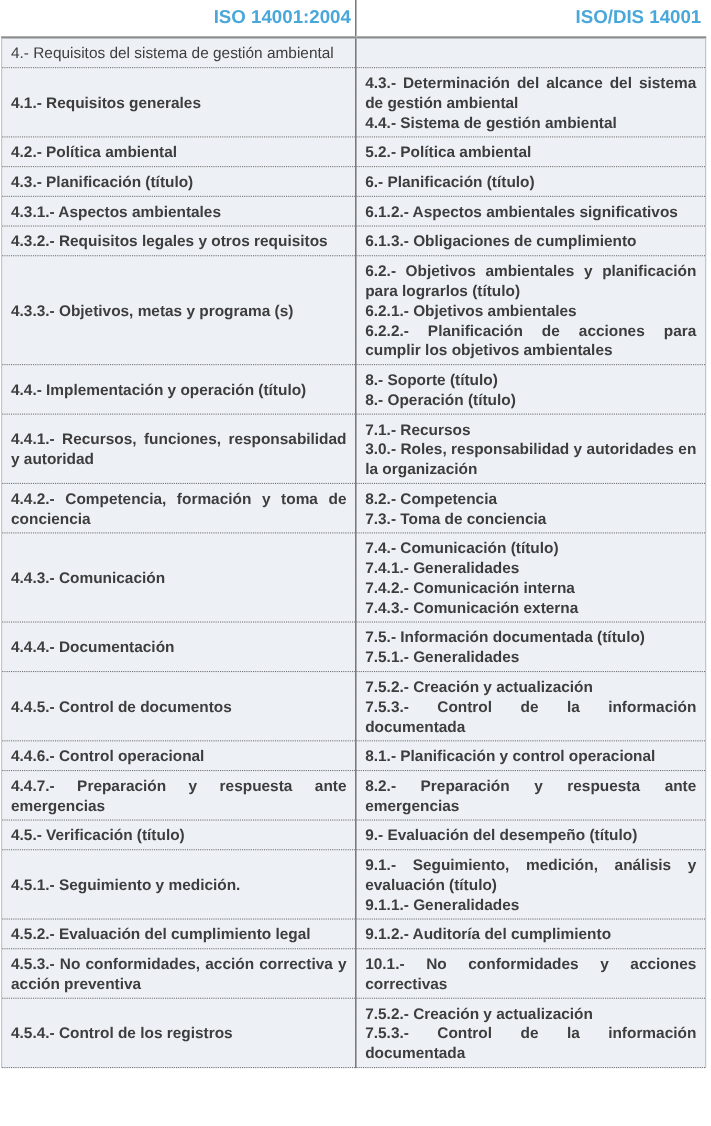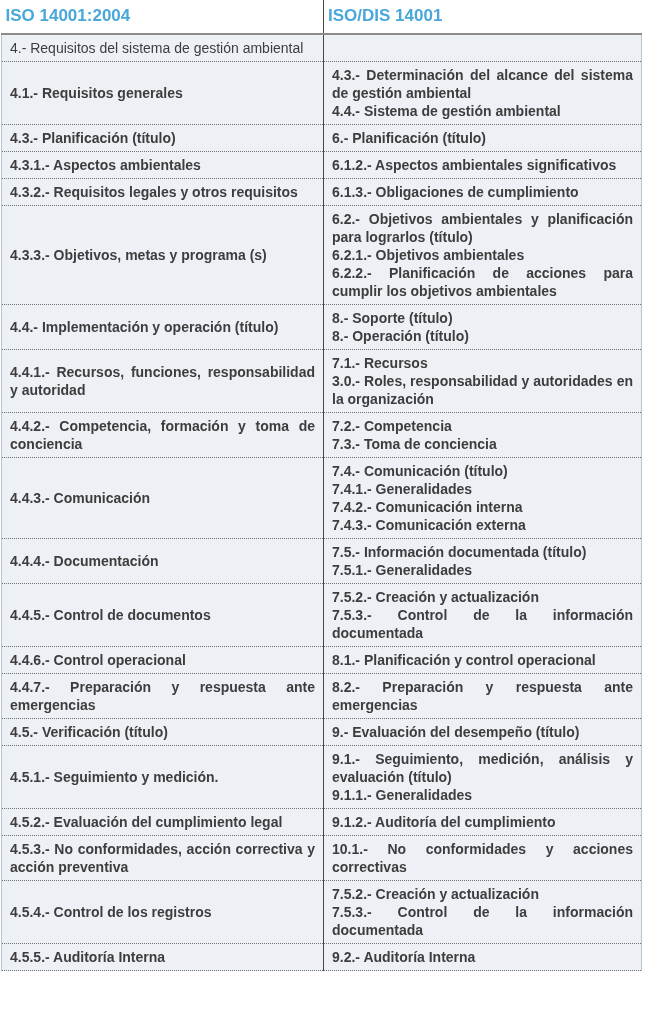--- a/index.html
+++ b/index.html
@@ -22,21 +22,21 @@
     table-layout:fixed;
     width:640px;
     margin:0 0 0 1px;
   }
   col.c1{width:322px;}
   col.c2{width:318px;}
   thead th{
     font-size:17px;
     font-weight:bold;
     color:var(--accent);
-    text-align:left;
+    text-align:right;
     padding:6px 4px 7px 4px;
     border-bottom:2px solid var(--rule);
     background:#ffffff;
   }
   thead th:first-child{border-right:1px solid var(--divider);}
   tbody td{
     font-size:14px;
     line-height:18px;
     padding:4px 8px;
     vertical-align:middle;
@@ -81,20 +81,28 @@
         <td>
           <div class="entry">4.1.- Requisitos generales</div>
         </td>
         <td>
           <div class="entry">4.3.- Determinación del alcance del sistema de gestión ambiental</div>
           <div class="entry">4.4.- Sistema de gestión ambiental</div>
         </td>
       </tr>
       <tr>
         <td>
+          <div class="entry">4.2.- Política ambiental</div>
+        </td>
+        <td>
+          <div class="entry">5.2.- Política ambiental</div>
+        </td>
+      </tr>
+      <tr>
+        <td>
           <div class="entry">4.3.- Planificación (título)</div>
         </td>
         <td>
           <div class="entry">6.- Planificación (título)</div>
         </td>
       </tr>
       <tr>
         <td>
           <div class="entry">4.3.1.- Aspectos ambientales</div>
         </td>
@@ -136,21 +144,21 @@
         <td>
           <div class="entry">7.1.- Recursos</div>
           <div class="entry">3.0.- Roles, responsabilidad y autoridades en la organización</div>
         </td>
       </tr>
       <tr>
         <td>
           <div class="entry">4.4.2.- Competencia, formación y toma de conciencia</div>
         </td>
         <td>
-          <div class="entry">7.2.- Competencia</div>
+          <div class="entry">8.2.- Competencia</div>
           <div class="entry">7.3.- Toma de conciencia</div>
         </td>
       </tr>
       <tr>
         <td>
           <div class="entry">4.4.3.- Comunicación</div>
         </td>
         <td>
           <div class="entry">7.4.- Comunicación (título)</div>
           <div class="entry">7.4.1.- Generalidades</div>
@@ -227,22 +235,14 @@
       </tr>
       <tr>
         <td>
           <div class="entry">4.5.4.- Control de los registros</div>
         </td>
         <td>
           <div class="entry">7.5.2.- Creación y actualización</div>
           <div class="entry">7.5.3.- Control de la información documentada</div>
         </td>
       </tr>
-      <tr>
-        <td>
-          <div class="entry">4.5.5.- Auditoría Interna</div>
-        </td>
-        <td>
-          <div class="entry">9.2.- Auditoría Interna</div>
-        </td>
-      </tr>
     </tbody>
 </table>
 
 </body></html>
□ □ □ □ □ □ □
**EXERCISE**
Repeat the exact lines from the first line of the data through the line containing "del sistema de gestión ambiental</div>". Nothing else, no pictures.

**RESULT FOR THIS EXERCISE**
--- a/index.html
+++ b/index.html
@@ -22,21 +22,21 @@
     table-layout:fixed;
     width:640px;
     margin:0 0 0 1px;
   }
   col.c1{width:322px;}
   col.c2{width:318px;}
   thead th{
     font-size:17px;
     font-weight:bold;
     color:var(--accent);
-    text-align:left;
+    text-align:right;
     padding:6px 4px 7px 4px;
     border-bottom:2px solid var(--rule);
     background:#ffffff;
   }
   thead th:first-child{border-right:1px solid var(--divider);}
   tbody td{
     font-size:14px;
     line-height:18px;
     padding:4px 8px;
     vertical-align:middle;
@@ -81,20 +81,28 @@
         <td>
           <div class="entry">4.1.- Requisitos generales</div>
         </td>
         <td>
           <div class="entry">4.3.- Determinación del alcance del sistema de gestión ambiental</div>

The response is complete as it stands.